*** Opening Input for this task ***
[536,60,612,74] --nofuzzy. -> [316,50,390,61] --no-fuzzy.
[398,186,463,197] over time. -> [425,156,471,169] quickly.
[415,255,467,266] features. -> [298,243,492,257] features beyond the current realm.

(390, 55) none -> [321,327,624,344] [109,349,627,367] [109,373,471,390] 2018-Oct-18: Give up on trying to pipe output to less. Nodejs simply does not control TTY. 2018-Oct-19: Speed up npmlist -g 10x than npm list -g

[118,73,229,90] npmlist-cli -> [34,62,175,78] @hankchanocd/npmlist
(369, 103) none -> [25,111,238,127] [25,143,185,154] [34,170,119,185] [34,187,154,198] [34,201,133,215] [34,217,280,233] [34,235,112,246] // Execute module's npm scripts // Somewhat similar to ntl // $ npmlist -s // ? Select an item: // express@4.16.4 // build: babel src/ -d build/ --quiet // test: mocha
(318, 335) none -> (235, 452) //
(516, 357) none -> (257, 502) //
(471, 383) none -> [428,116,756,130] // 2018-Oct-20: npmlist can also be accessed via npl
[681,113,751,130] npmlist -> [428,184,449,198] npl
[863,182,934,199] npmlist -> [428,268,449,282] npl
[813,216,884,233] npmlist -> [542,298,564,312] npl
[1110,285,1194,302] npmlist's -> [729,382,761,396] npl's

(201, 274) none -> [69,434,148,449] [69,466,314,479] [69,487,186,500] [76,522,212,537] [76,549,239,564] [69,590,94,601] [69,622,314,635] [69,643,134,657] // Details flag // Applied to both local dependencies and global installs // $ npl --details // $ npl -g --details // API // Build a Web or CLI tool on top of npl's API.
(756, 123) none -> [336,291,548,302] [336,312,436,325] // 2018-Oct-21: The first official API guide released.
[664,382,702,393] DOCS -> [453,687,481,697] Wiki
*** Closing Input for this task ***
Task directions: The response must consist of the lines above, from the first one through the line containing "[1110,285,1194,302] npmlist's ->", reproduced exactly.

Your response:
[536,60,612,74] --nofuzzy. -> [316,50,390,61] --no-fuzzy.
[398,186,463,197] over time. -> [425,156,471,169] quickly.
[415,255,467,266] features. -> [298,243,492,257] features beyond the current realm.

(390, 55) none -> [321,327,624,344] [109,349,627,367] [109,373,471,390] 2018-Oct-18: Give up on trying to pipe output to less. Nodejs simply does not control TTY. 2018-Oct-19: Speed up npmlist -g 10x than npm list -g

[118,73,229,90] npmlist-cli -> [34,62,175,78] @hankchanocd/npmlist
(369, 103) none -> [25,111,238,127] [25,143,185,154] [34,170,119,185] [34,187,154,198] [34,201,133,215] [34,217,280,233] [34,235,112,246] // Execute module's npm scripts // Somewhat similar to ntl // $ npmlist -s // ? Select an item: // express@4.16.4 // build: babel src/ -d build/ --quiet // test: mocha
(318, 335) none -> (235, 452) //
(516, 357) none -> (257, 502) //
(471, 383) none -> [428,116,756,130] // 2018-Oct-20: npmlist can also be accessed via npl
[681,113,751,130] npmlist -> [428,184,449,198] npl
[863,182,934,199] npmlist -> [428,268,449,282] npl
[813,216,884,233] npmlist -> [542,298,564,312] npl
[1110,285,1194,302] npmlist's -> [729,382,761,396] npl's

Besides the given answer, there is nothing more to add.